I think too that you are being taken in by what journalists claim as exposes when in almost all cases they are reporting police investigations. On the other hand, if the media wish to invest their enormous resources in doing work that the police do infinitely better or pointing fingers and stirring up tempests in a teacup for no practical purpose or taking one out of a million ordinary citizens under their wing and solving his problems, that is their business, but it is not worth the enormous price the public pays – the invasion of people's privacy by an army of reporters who will expose anything that gets them a screaming headline. Into the hands of these reporters has been placed one of the most important functions in a modern society – the control of information. Neither in terms of morality or capability are they the right people for the job.
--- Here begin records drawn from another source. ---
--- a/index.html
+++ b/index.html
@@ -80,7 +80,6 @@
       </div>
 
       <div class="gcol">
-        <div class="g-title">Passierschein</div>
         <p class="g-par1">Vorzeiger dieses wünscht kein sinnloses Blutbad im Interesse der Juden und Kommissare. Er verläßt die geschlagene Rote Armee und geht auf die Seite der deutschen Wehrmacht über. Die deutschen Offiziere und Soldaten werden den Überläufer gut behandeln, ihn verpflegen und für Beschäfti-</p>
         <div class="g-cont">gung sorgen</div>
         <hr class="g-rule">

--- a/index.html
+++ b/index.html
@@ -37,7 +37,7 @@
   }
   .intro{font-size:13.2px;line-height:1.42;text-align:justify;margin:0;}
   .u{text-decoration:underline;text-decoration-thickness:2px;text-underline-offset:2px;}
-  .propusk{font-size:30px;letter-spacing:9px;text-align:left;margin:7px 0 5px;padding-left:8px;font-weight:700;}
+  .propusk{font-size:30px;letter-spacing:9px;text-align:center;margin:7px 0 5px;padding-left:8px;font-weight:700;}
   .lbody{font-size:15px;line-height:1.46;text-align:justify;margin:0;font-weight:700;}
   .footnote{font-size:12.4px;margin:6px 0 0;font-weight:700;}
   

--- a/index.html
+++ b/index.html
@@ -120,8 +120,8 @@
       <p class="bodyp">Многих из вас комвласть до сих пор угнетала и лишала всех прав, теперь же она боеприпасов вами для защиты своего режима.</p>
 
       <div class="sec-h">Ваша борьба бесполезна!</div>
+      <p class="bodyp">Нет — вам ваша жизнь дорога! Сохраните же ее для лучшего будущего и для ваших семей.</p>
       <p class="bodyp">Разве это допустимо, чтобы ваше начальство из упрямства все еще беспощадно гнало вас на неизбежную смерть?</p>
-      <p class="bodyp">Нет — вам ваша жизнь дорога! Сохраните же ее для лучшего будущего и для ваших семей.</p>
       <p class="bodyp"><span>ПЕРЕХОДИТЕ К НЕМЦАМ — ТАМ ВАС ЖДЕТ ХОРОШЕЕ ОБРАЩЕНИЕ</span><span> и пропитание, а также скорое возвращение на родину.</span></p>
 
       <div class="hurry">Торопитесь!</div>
But enough, you simply did not respond to my points about the best of the British press, plus the incompetence/corruption in the Met in recent years makes one very grateful for some elements in the national and regional press. And not forgetting West Yorkshire or Thames Valley. Your position is extreme and untenable in the face of the evidence. But rave on!
I don't know how many millions or tens of millions of police files are opened every year in Great Britain. You tell me how many of them the media are responsible for.
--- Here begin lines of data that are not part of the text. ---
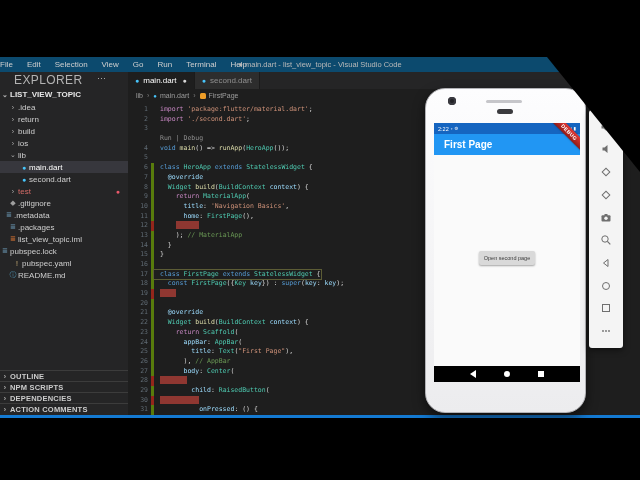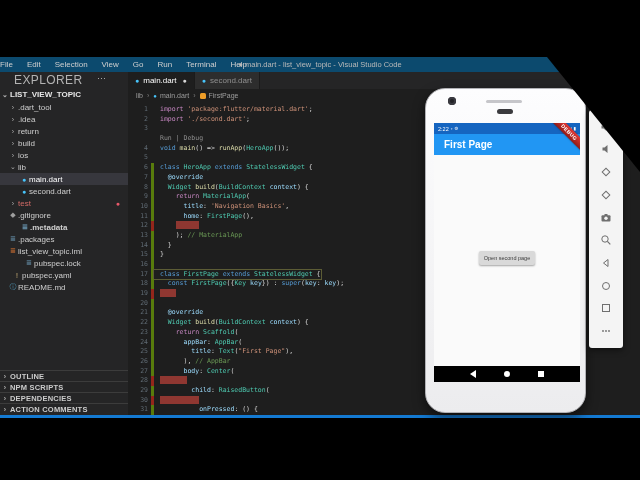--- a/index.html
+++ b/index.html
@@ -133,10 +133,6 @@
         <span>LIST_VIEW_TOPIC</span>
       </div>
       <div id="tree">
-          <div class="row" style="padding-left: 8px;">
-            <span class="chev">›</span>
-            <span>.dart_tool</span>
-          </div>
           <div class="row" style="padding-left: 8px;">
             <span class="chev">›</span>
             <span>.idea</span>

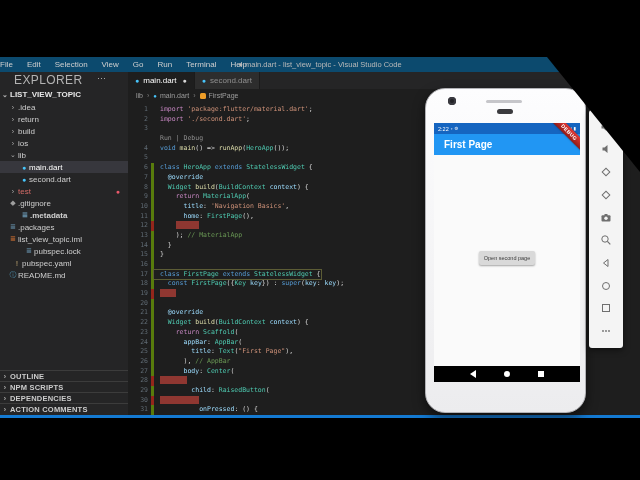--- a/index.html
+++ b/index.html
@@ -170,7 +170,7 @@
             <span class="ficon i-git">◆</span>
             <span>.gitignore</span>
           </div>
-          <div class="row" style="padding-left: 20px; font-weight: bold;">
+          <div class="row" style="padding-left: 4px;">
             <span class="ficon i-file">≣</span>
             <span>.metadata</span>
           </div>

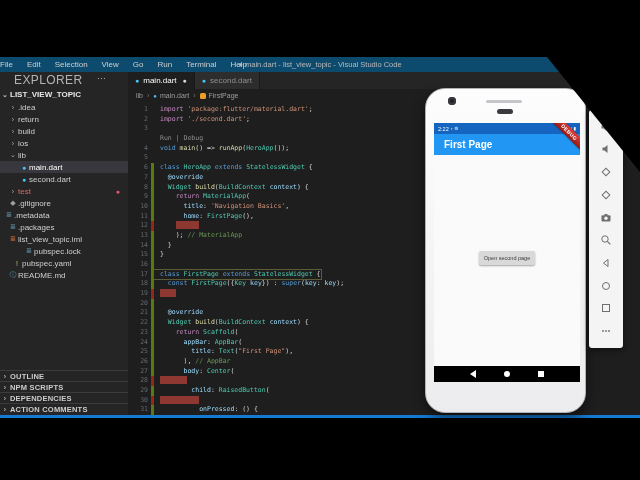--- a/index.html
+++ b/index.html
@@ -182,7 +182,7 @@
             <span class="ficon i-xml">≣</span>
             <span>list_view_topic.iml</span>
           </div>
-          <div class="row" style="padding-left: 24px;">
+          <div class="row" style="padding-left: 0;">
             <span class="ficon i-file">≣</span>
             <span>pubspec.lock</span>
           </div>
I am not suggesting that we shut down the news organizations, any more than I would suggest that we ban poorly written books. By all means, let them go on doing exactly what they have always done if that's what people want or need, but without their special privileges. Let them be hauled into court for hounding and harassing whomever they deem newsworthy and sued, fined or prosecuted for stalking them. Let them pay a price that hurts for their gossip, innuendo and calumny.
This would obviously inhibit them. The question is whether the public would suffer, no longer know what is really going on, as if it does now, become more ignorant than it already is, as if this is possible. The answer is of course no. It wouldn't make the slightest difference. It would not make the slightest difference if people were or were not told who smoked marijuana thirty years ago or slept with his neighbor's wife, or for that matter were or were not told what is going to happen in a week or a month by talk show sages who don't know what is going to happen in the next five minutes. We think we are being kept up to date when we get the news. What we are in fact getting is a kind of alternate reality, the journalistic equivalent of pulp fiction where "stories" are selected for their dramatic value, with plenty of red meat for the voyeurs and the bloodthirsty, shamelessly exploiting the grief and misery of real people to get their most "powerful" moments.
As for the "news of the world," including the Middle East, this information will be served up by reporters and analysts who lack the talent, knowledge and understanding to be historians, scholars, political scientists or even novelists. Such being the standards of journalism, most will not even speak the languages of the countries they report from and comment on, like yourself in the case of Israel, so you can say that it will be a case of the blind leading the blind. Imagine an Arab or Israeli reporter, analyst or blogger without a word of English describing American or British life and thinking to Arab or Israeli readers who also don't understand a word of English. That is your profession.
I don’t know how many millions of police files are opened every year in Great Britain. You tell me how many of them the media are responsible for.
There is no Orthodox area of Tel Aviv. You are confusing Tel Aviv with Jerusalem or maybe Bnei Berak. And how exactly did you "see" that Arabs were getting a raw deal? And don't you think that a little "unpleasantless" at the checkpoints is justified if it prevents barbaric Arab terrorists from entering Israel and blowing up women and children in buses and restaurants?
You are welcome to your standards. Let us know when you work out how many successful criminal prosecutions journalists are responsible for out of the millions dealt with in the legal system.